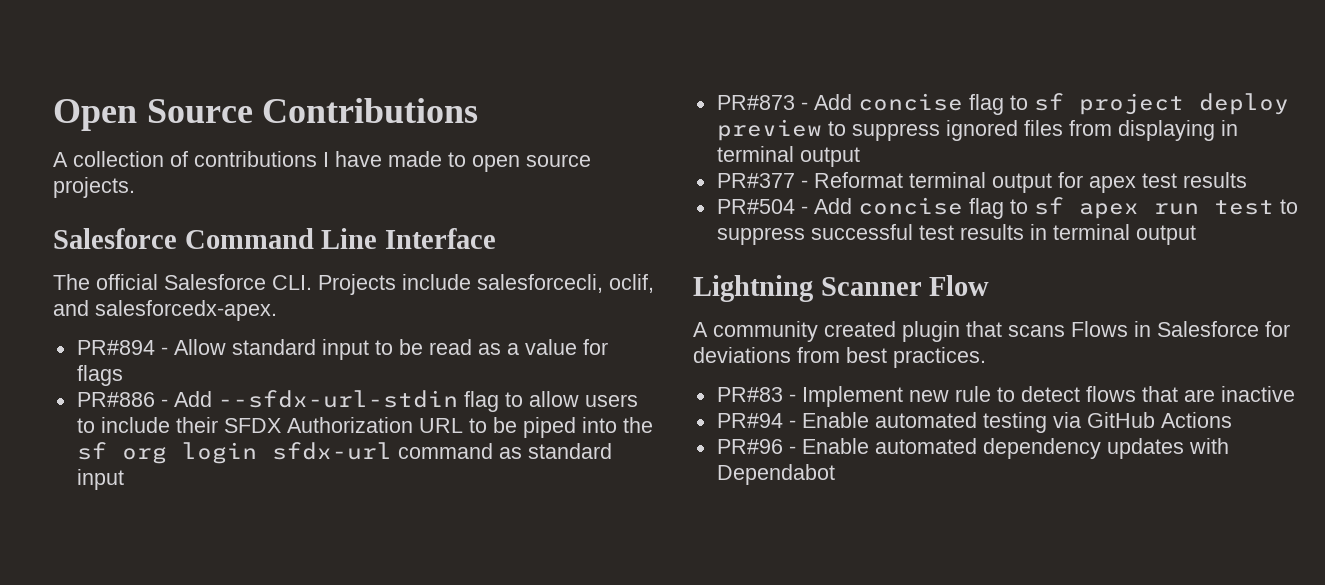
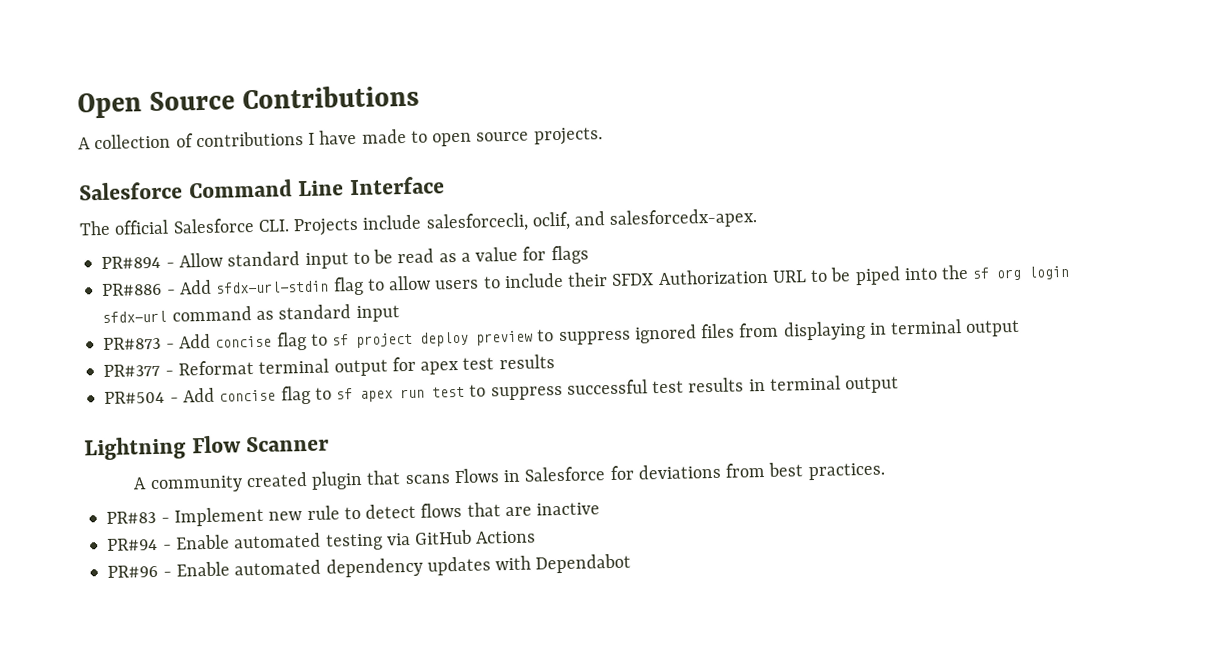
- PR#886 - Add --sfdx-url-stdin flag to allow users to include their SFDX Authorization URL to be piped into the sf org login sfdx-url command as standard input
+ PR#886 - Add sfdx-url-stdin flag to allow users to include their SFDX Authorization URL to be piped into the sf org login sfdx-url command as standard input
- Lightning Scanner Flow
+ Lightning Flow Scanner

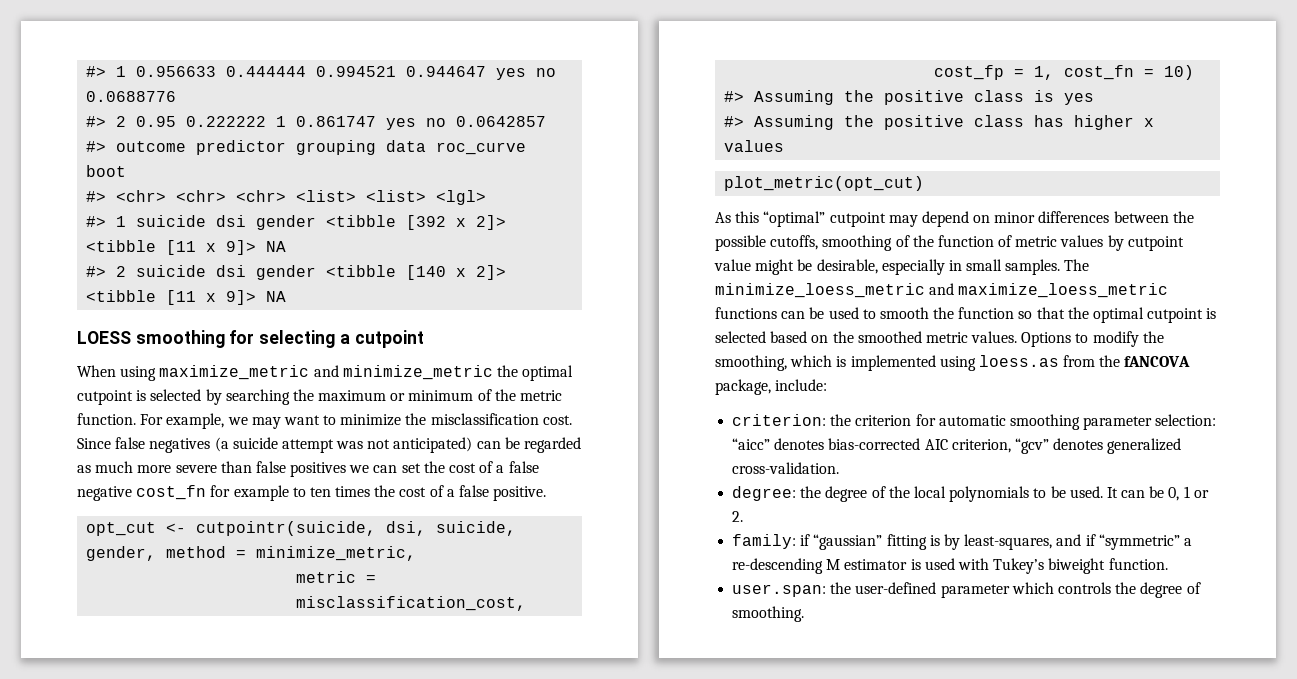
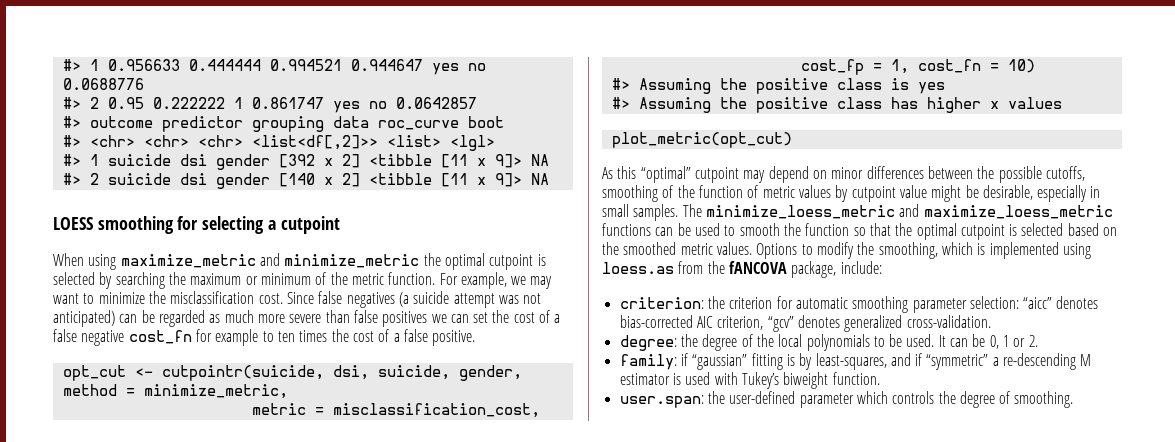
- #> <chr> <chr> <chr> <list> <list> <lgl>
+ #> <chr> <chr> <chr> <list<df[,2]>> <list> <lgl>
- #> 1 suicide dsi gender <tibble [392 x 2]> <tibble [11 x 9]> NA
+ #> 1 suicide dsi gender [392 x 2] <tibble [11 x 9]> NA
- #> 2 suicide dsi gender <tibble [140 x 2]> <tibble [11 x 9]> NA
+ #> 2 suicide dsi gender [140 x 2] <tibble [11 x 9]> NA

---

- [What is required]:
Can you retype every record above exactly, leaving out the pictures?

- [Answer to this task]:
- PR#886 - Add --sfdx-url-stdin flag to allow users to include their SFDX Authorization URL to be piped into the sf org login sfdx-url command as standard input
+ PR#886 - Add sfdx-url-stdin flag to allow users to include their SFDX Authorization URL to be piped into the sf org login sfdx-url command as standard input
- Lightning Scanner Flow
+ Lightning Flow Scanner

- #> <chr> <chr> <chr> <list> <list> <lgl>
+ #> <chr> <chr> <chr> <list<df[,2]>> <list> <lgl>
- #> 1 suicide dsi gender <tibble [392 x 2]> <tibble [11 x 9]> NA
+ #> 1 suicide dsi gender [392 x 2] <tibble [11 x 9]> NA
- #> 2 suicide dsi gender <tibble [140 x 2]> <tibble [11 x 9]> NA
+ #> 2 suicide dsi gender [140 x 2] <tibble [11 x 9]> NA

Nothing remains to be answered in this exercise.